Entre estátuas, jardins, mares, cachorros e galinhas, meus pulmões continuam recebendo oxigênio. Apesar de parecer o oposto, pensar criticamente ainda é um modo que me força a manter a esperança. Existo na busca. Minha carne e meus ossos não me deixam desistir de ser lar, de me guiar para aquele espaço tão sozinho e tão meu.
Sem pensar muito, me vejo fazendo com que meu corpo ponha seus olhos míopes atrás da lente de uma polaroid. Aperto o botão e espero a mágica: o branco se transformando em cores congeladas para uma eternidade sem admiradores. O olhar que observa uma fotografia nascendo por trás das grossas lentes dos óculos consegue ver melhor?

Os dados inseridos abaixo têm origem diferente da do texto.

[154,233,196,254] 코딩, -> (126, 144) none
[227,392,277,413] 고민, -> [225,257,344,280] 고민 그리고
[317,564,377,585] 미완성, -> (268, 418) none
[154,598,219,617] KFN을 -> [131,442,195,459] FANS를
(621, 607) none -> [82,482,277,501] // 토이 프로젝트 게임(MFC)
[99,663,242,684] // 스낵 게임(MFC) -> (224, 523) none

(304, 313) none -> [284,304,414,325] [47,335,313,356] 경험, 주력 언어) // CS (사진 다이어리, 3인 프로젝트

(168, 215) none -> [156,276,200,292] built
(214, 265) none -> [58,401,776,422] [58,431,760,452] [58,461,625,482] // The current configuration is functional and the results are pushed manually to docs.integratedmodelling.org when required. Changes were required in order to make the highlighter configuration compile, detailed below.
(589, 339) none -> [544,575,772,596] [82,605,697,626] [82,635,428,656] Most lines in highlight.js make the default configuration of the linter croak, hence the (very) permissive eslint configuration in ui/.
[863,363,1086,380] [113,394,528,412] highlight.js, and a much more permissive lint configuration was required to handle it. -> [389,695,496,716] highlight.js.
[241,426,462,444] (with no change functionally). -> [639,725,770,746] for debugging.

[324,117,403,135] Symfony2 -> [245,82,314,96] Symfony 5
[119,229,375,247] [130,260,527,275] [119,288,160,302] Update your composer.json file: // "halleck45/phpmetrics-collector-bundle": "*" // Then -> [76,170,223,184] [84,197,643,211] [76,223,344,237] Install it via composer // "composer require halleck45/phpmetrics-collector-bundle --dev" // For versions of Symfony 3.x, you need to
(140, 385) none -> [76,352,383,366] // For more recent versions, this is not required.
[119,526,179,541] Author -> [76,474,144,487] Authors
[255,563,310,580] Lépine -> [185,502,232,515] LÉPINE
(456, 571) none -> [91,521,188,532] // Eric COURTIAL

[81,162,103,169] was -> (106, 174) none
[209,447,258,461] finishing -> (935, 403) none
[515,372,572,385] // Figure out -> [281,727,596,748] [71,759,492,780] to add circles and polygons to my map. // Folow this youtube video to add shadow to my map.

Não tenho amigos que se preocupam se sou solitária em meio ao concreto, se me isolo em demasia no labirinto do sentir. Nasci em outro século. Sou capaz de amar, mas tenho dúvidas de que saiba receber amor. Convivo com um tornado permanente em minhas águas — fenômeno intrínseco que tem ficado mais forte a cada segundo e que há de me engolir algum dia. Meu olho-diretor segue falhando miseravelmente ao mensurar o quanto sou vazia nesse caos. Isso, de tão feroz e torto, me alimenta, do mesmo modo que meus ancestrais se convertem em oráculos.
Apesar das flores, o inverno me espreita segundo após segundo. Sou pantera criada e crescida em meio a lobos. Mais forte que o medo, vou fundo numa tentativa de me livrar de vez das amarras que me prendem à caverna de Netuno.
Há utilidade no rascunho, já diria um poeta amigo meu. Concluo que polaroides não dão conta — nada dá —, mas continuo registrando minha arquitetura fundada e construída à luz das diversas conjunções coordenativas adversativas prescritas pelas normas da gramática.
Nas retas verticais de cada prédio desta cidade há um resquício da curva do meu DNA. Minha bússola é turbina barulhenta sobre a cabeça. Ponho devoção em tudo que faço. Ainda que seja quase verão, faz frio e os pássaros cantam.